_GOAL OF THE EXERCISE_
All of the entries are to be printed exactly as they appear.

(Itemized modification records)
- - -
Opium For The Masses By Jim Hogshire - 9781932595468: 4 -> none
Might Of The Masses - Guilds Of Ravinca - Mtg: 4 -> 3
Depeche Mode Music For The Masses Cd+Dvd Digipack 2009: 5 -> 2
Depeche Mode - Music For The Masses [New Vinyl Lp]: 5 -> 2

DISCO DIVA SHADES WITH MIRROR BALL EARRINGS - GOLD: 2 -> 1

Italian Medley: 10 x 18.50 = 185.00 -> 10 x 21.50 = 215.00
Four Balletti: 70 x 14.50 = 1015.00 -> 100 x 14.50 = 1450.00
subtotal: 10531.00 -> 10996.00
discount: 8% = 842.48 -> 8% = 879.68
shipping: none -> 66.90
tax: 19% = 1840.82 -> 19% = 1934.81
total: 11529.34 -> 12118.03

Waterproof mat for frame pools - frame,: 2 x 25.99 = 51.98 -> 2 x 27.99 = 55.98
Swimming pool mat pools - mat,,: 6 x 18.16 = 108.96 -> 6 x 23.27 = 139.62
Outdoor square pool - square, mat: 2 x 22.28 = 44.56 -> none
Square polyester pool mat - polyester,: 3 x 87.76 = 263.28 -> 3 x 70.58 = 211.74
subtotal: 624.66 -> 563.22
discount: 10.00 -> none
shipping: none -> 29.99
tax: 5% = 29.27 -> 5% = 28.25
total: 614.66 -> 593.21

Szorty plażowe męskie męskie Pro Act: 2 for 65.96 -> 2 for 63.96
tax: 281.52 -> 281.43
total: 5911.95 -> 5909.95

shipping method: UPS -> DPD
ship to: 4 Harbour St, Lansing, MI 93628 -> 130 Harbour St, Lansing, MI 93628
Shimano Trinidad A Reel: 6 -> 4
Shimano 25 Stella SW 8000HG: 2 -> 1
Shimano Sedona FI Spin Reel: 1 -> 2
- - -
_WRITTEN ANSWER_
Opium For The Masses By Jim Hogshire - 9781932595468: 4 -> none
Might Of The Masses - Guilds Of Ravinca - Mtg: 4 -> 3
Depeche Mode Music For The Masses Cd+Dvd Digipack 2009: 5 -> 2
Depeche Mode - Music For The Masses [New Vinyl Lp]: 5 -> 2

DISCO DIVA SHADES WITH MIRROR BALL EARRINGS - GOLD: 2 -> 1

Italian Medley: 10 x 18.50 = 185.00 -> 10 x 21.50 = 215.00
Four Balletti: 70 x 14.50 = 1015.00 -> 100 x 14.50 = 1450.00
subtotal: 10531.00 -> 10996.00
discount: 8% = 842.48 -> 8% = 879.68
shipping: none -> 66.90
tax: 19% = 1840.82 -> 19% = 1934.81
total: 11529.34 -> 12118.03

Waterproof mat for frame pools - frame,: 2 x 25.99 = 51.98 -> 2 x 27.99 = 55.98
Swimming pool mat pools - mat,,: 6 x 18.16 = 108.96 -> 6 x 23.27 = 139.62
Outdoor square pool - square, mat: 2 x 22.28 = 44.56 -> none
Square polyester pool mat - polyester,: 3 x 87.76 = 263.28 -> 3 x 70.58 = 211.74
subtotal: 624.66 -> 563.22
discount: 10.00 -> none
shipping: none -> 29.99
tax: 5% = 29.27 -> 5% = 28.25
total: 614.66 -> 593.21

Szorty plażowe męskie męskie Pro Act: 2 for 65.96 -> 2 for 63.96
tax: 281.52 -> 281.43
total: 5911.95 -> 5909.95

shipping method: UPS -> DPD
ship to: 4 Harbour St, Lansing, MI 93628 -> 130 Harbour St, Lansing, MI 93628
Shimano Trinidad A Reel: 6 -> 4
Shimano 25 Stella SW 8000HG: 2 -> 1
Shimano Sedona FI Spin Reel: 1 -> 2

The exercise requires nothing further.